### Available records

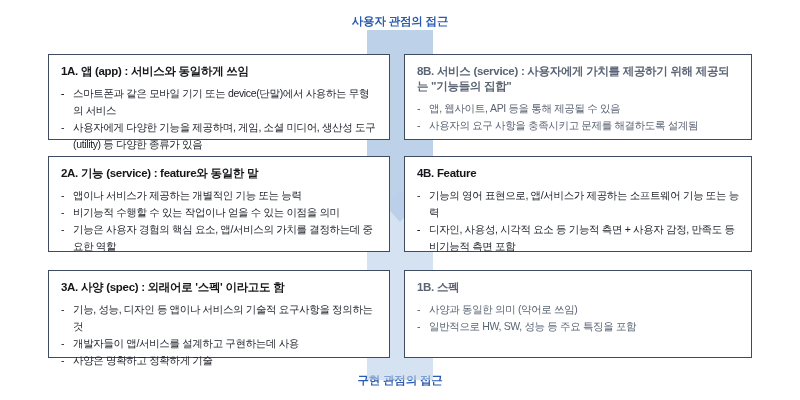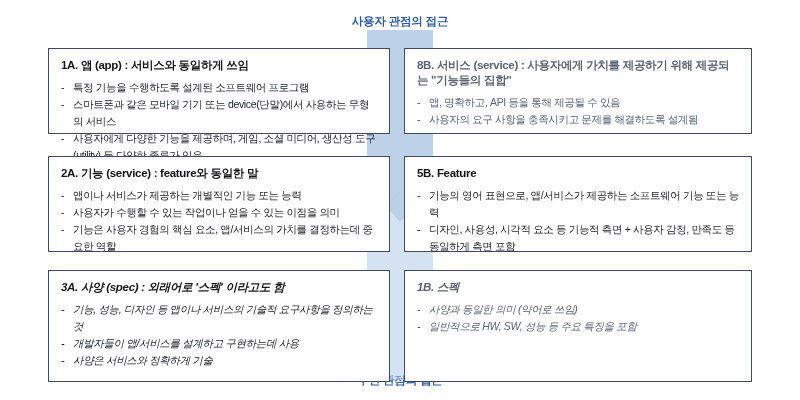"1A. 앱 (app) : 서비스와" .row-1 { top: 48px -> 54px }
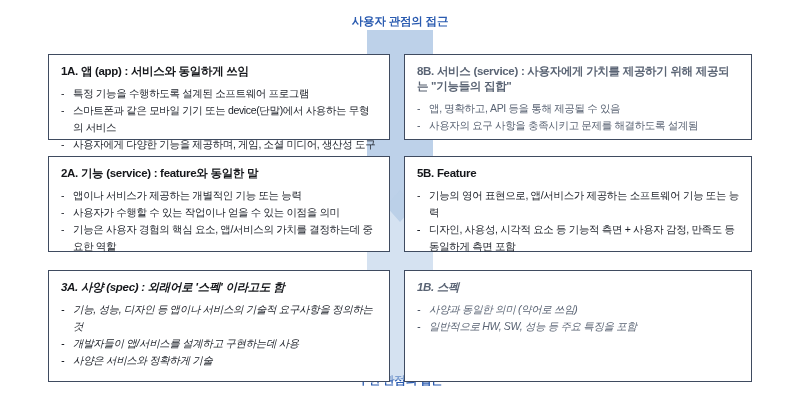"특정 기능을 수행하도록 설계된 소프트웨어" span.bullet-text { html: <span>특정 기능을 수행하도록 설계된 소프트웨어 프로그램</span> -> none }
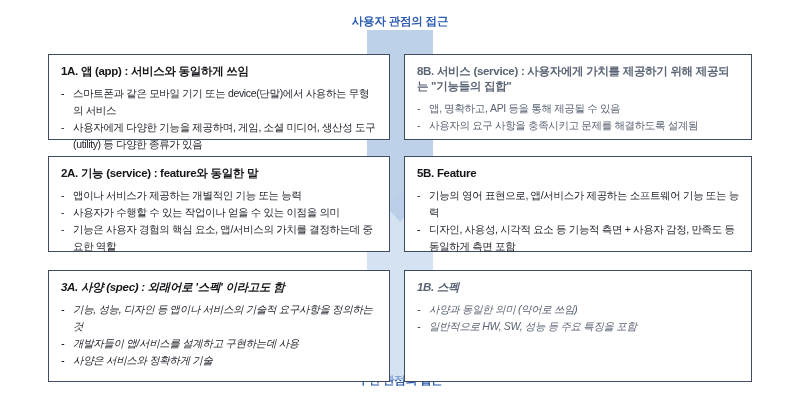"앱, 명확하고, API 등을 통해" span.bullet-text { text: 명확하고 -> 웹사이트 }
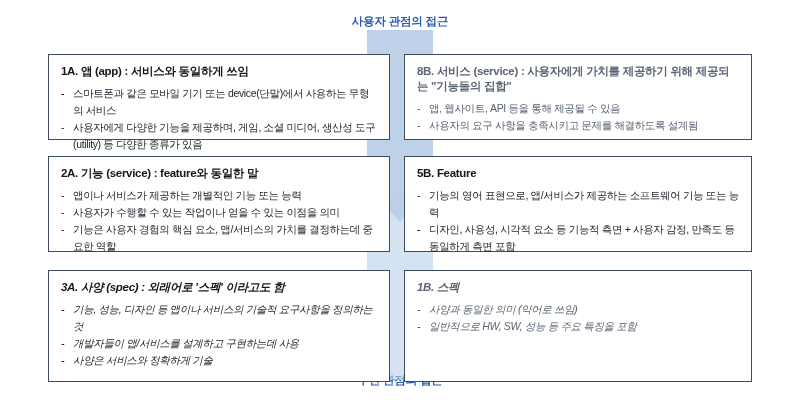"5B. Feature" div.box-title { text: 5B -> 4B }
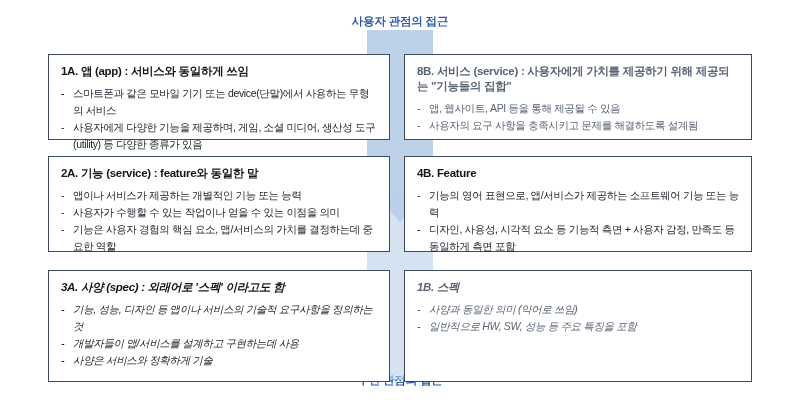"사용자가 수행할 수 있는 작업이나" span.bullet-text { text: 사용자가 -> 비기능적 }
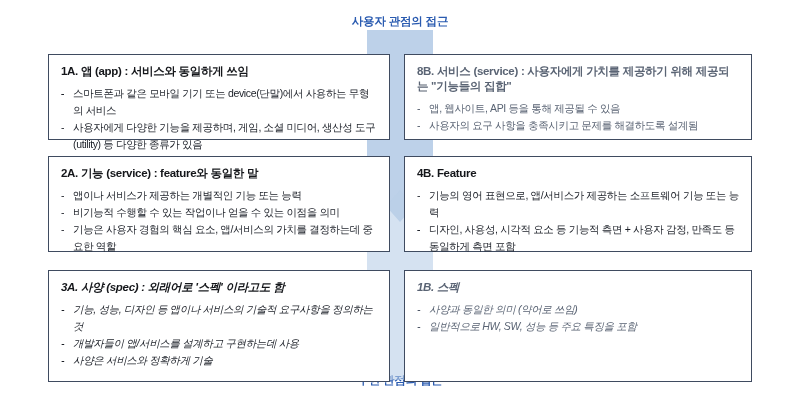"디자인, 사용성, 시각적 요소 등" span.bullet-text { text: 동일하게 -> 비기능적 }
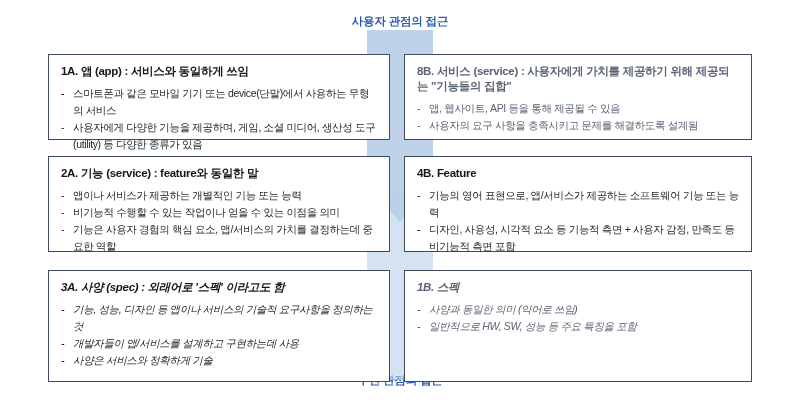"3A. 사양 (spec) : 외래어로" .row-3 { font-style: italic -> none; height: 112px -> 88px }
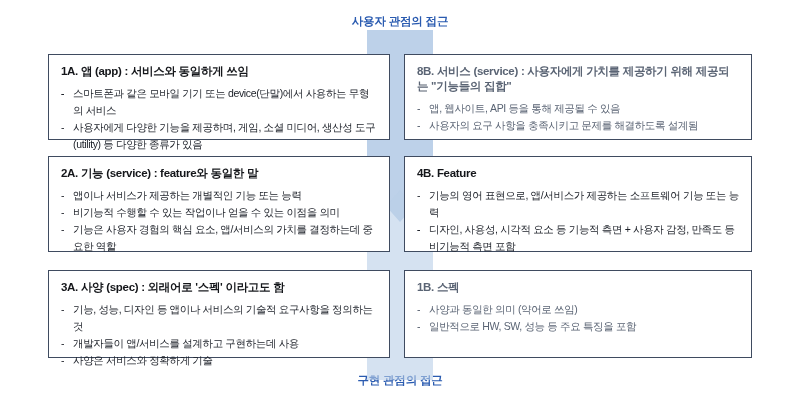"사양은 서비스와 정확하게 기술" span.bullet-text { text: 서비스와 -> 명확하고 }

######
### Available records

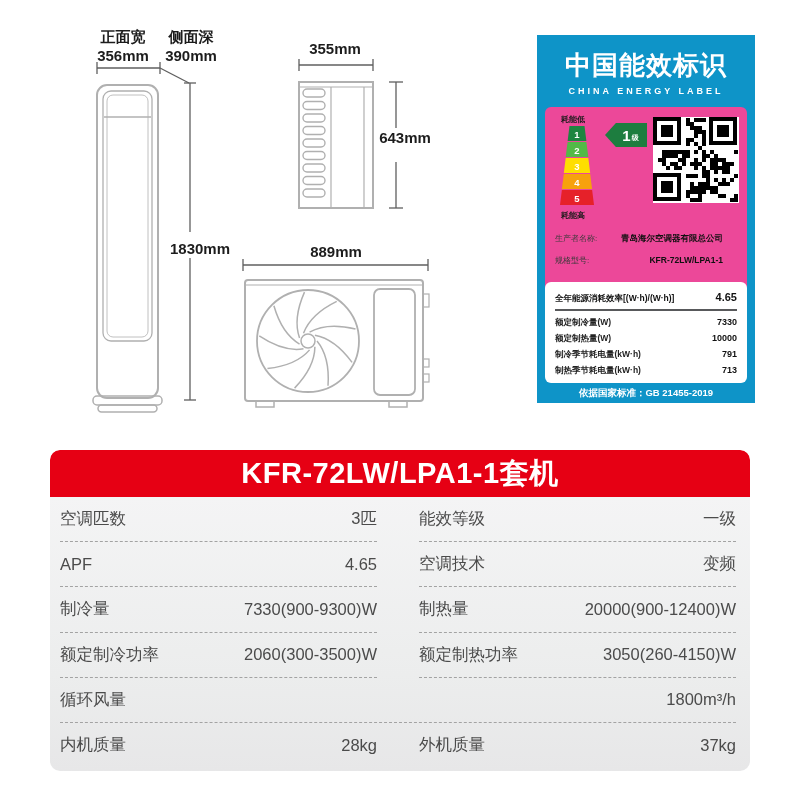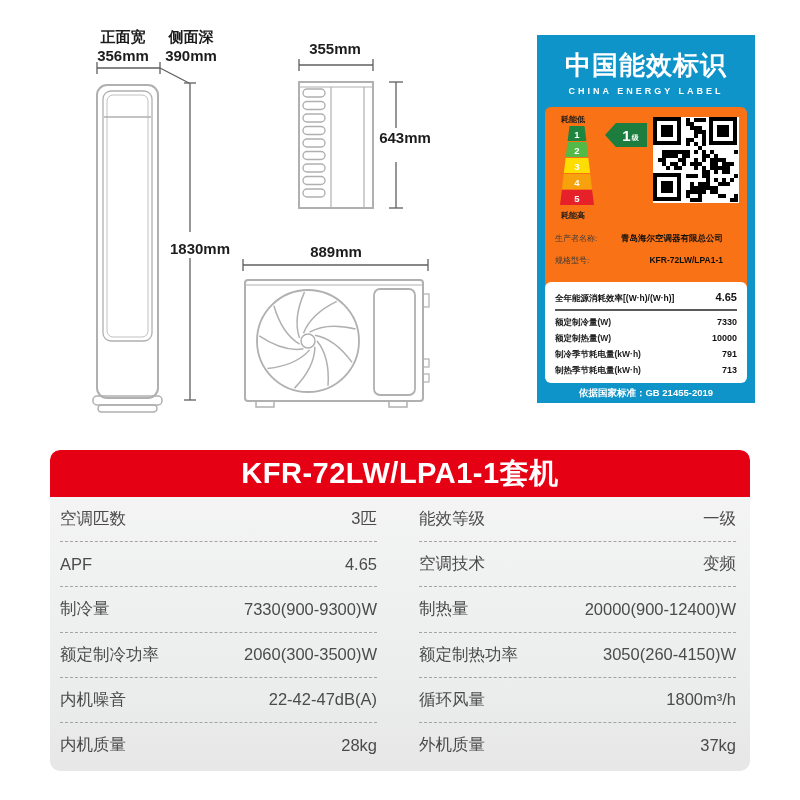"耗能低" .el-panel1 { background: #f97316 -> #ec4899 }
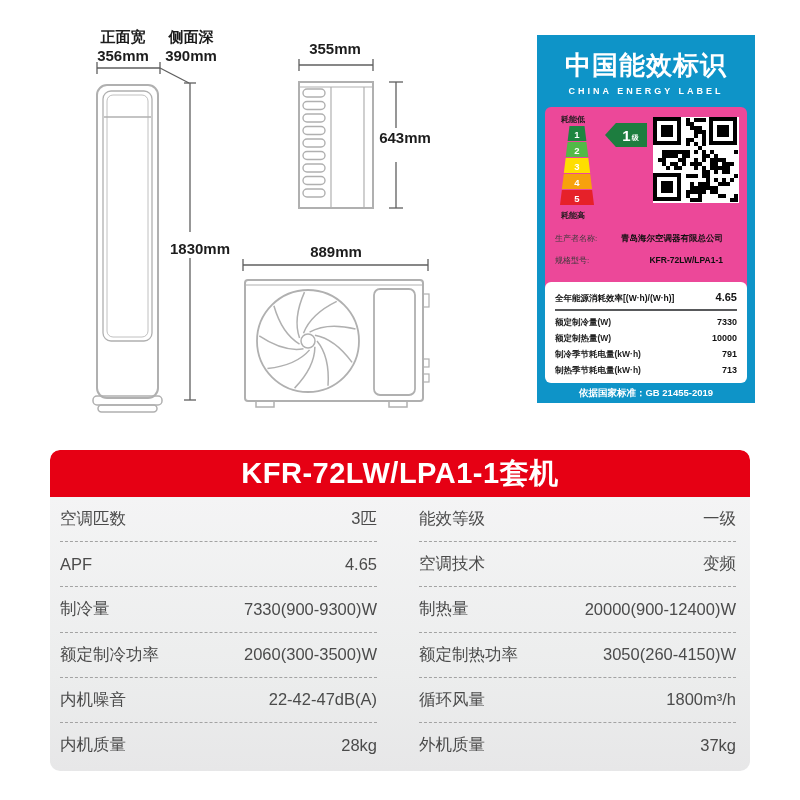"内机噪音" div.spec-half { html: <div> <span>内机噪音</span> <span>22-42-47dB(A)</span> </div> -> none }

######

** Instructions for the task **
Between and including the line above that contains "사용성, 시각적 요소" and the line that contains "text: 서비스와 ->", restate every line word for word. Pictures stay out.

** Response **
"디자인, 사용성, 시각적 요소 등" span.bullet-text { text: 동일하게 -> 비기능적 }
"3A. 사양 (spec) : 외래어로" .row-3 { font-style: italic -> none; height: 112px -> 88px }
"사양은 서비스와 정확하게 기술" span.bullet-text { text: 서비스와 -> 명확하고 }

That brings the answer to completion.